Eine Situation wie „seit Jahrzehnten nicht mehr“ herrscht derzeit in Osttirol und Oberkärnten – mit großer Lawinengefahr, zahlreichen Straßensperren und Stromausfällen.
Innsbruck. „Das muss man gesehen haben“, sagt Rudi Mair, Leiter des Tiroler Lawinenwarndienstes. „Der Schneefall hat in den vergangenen Tagen Rekordniveau erreicht, eine Situation wie diese hatten wir seit Jahrzehnten nicht mehr. An manchen Orten liegen deutlich mehr als zwei Meter Schnee.“ Die Folge davon sind nicht nur umgeknickte Bäume und Stromleitungen, sondern auch große Lawinengefahr. Am Dienstag galt in Osttirol und Oberkärnten Stufe vier der fünfteiligen Skala. Das bedeutet, dass jederzeit auch ohne äußere Einwirkung Lawinen abgehen können. Von Skitouren wird daher dringend abgeraten. Eine Entspannung der Lage ist in Sicht, zunächst stehen Mair zufolge aber ein paar „kritische Tage“ bevor. „Das muss man ganz nüchtern so sagen.“
In Osttirol waren am Dienstagnachmittag noch 1200 Haushalte ohne Strom, die meisten von ihnen im Tauern- und Villgratental sowie in Teilen des Lesachtals. Alle verfügbaren Personen der Tiroler Netze sind im Einsatz, ihre Arbeit wird aber durch zahlreiche gesperrte Straßen behindert.
Beruhigung nach „kritischen Tagen“
Angespannt ist die Lage auch in Oberkärnten. Dort begann es am Dienstag auch wieder zu schneien, in einigen Orten wird mit einem halben Meter Neuschnee gerechnet. Die Lawinengefahr bleibt unverändert groß, vor allem im Oberen Mölltal (Bezirk Spittal an der Drau), wo noch immer Höfe und ganze Ortschaften von der Außenwelt abgeschnitten sind, und im Lesachtal (Bezirk Hermagor) – hier bleiben auch die Schulen und Kindergärten in zahlreichen Gemeinden geschlossen.

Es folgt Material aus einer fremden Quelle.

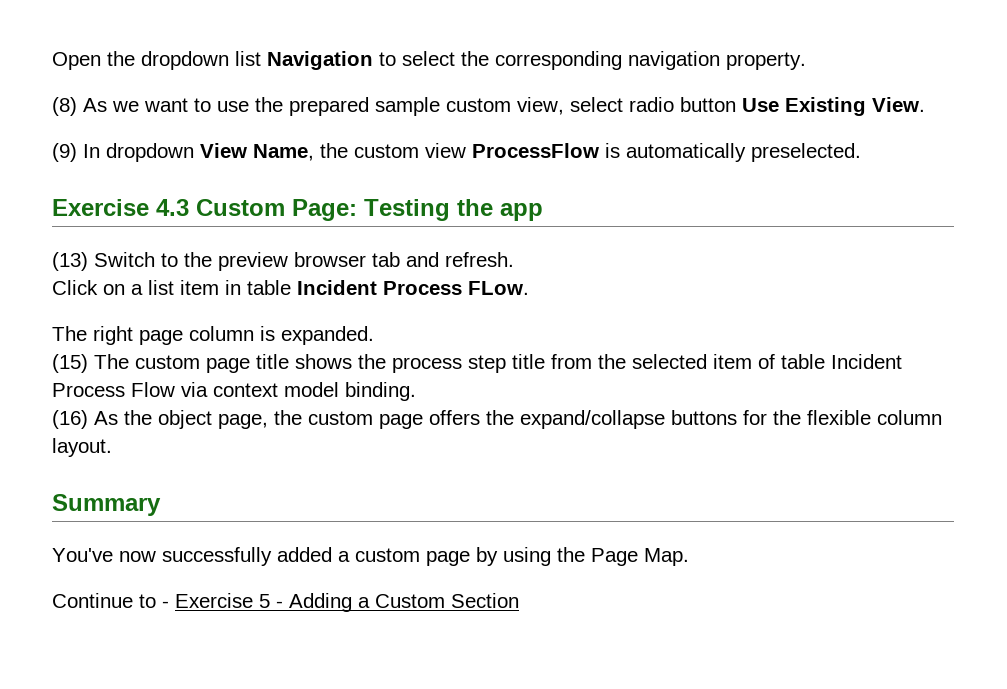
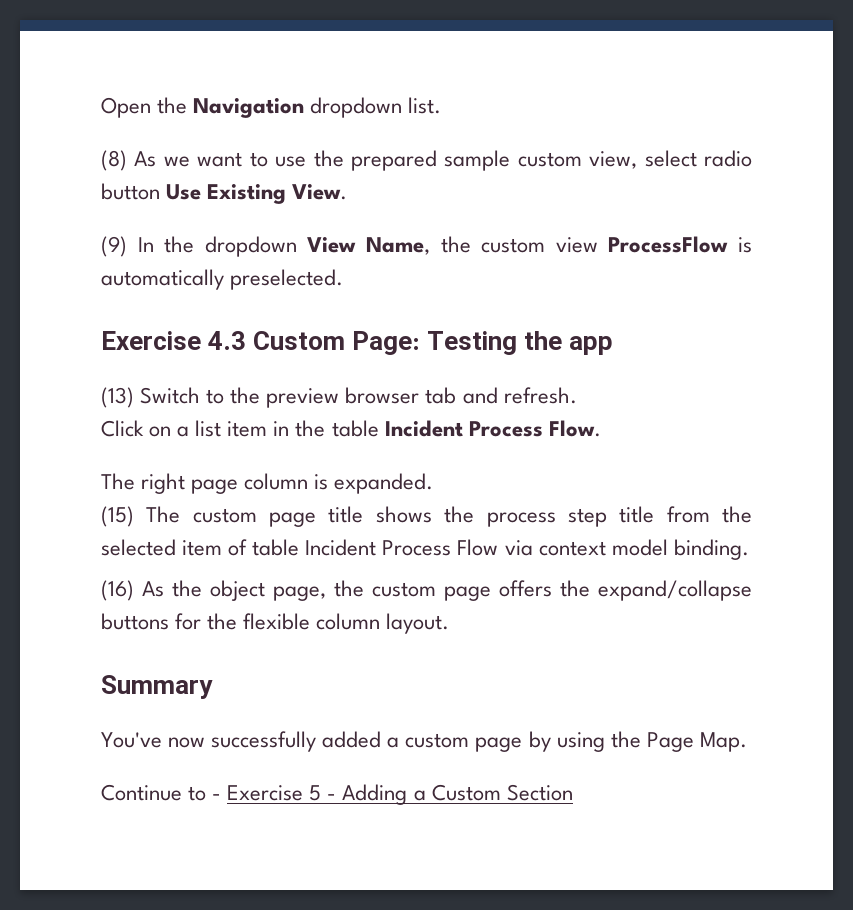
- Open the dropdown list Navigation to select the corresponding navigation property.
+ Open the Navigation dropdown list.
- (9) In dropdown View Name, the custom view ProcessFlow is automatically preselected.
+ (9) In the dropdown View Name, the custom view ProcessFlow is automatically preselected.
- Click on a list item in table Incident Process FLow.
+ Click on a list item in the table Incident Process Flow.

Nach dem Abklingen der Schneefälle im Lauf des Mittwochs hofft Mair aber auf eine Beruhigung der Lawinensituation in Tirol und Kärnten. Zwar wird gegen Ende der Woche erneut mit Neuschnee gerechnet, allerdings sollten die aktuell stark betroffenen Regionen verschont bleiben. Jetzt gelte es, „ein paar kritische Tage“ zu überstehen. „Aus meiner 30-jährigen Erfahrung weiß ich, dass eine große Lawinengefahr nie mehrere Wochen anhält, sondern immer nur drei oder vier Tage“, sagt Mair. Zudem werde die Gefahr durch die nicht ganz so niedrigen Temperaturen abgemildert, weil der Schnee dadurch vor allem in tieferen Lagen eher nass sei und sich setzen könne. „Wäre es zehn oder 15 Grad kälter, hätten wir eine katastrophale Situation. Trockener Schnee kann nämlich zu mächtigen Staublawinen mit viel größerem Zerstörungspotenzial führen.“
("Die Presse", Print-Ausgabe, 09.12.2020)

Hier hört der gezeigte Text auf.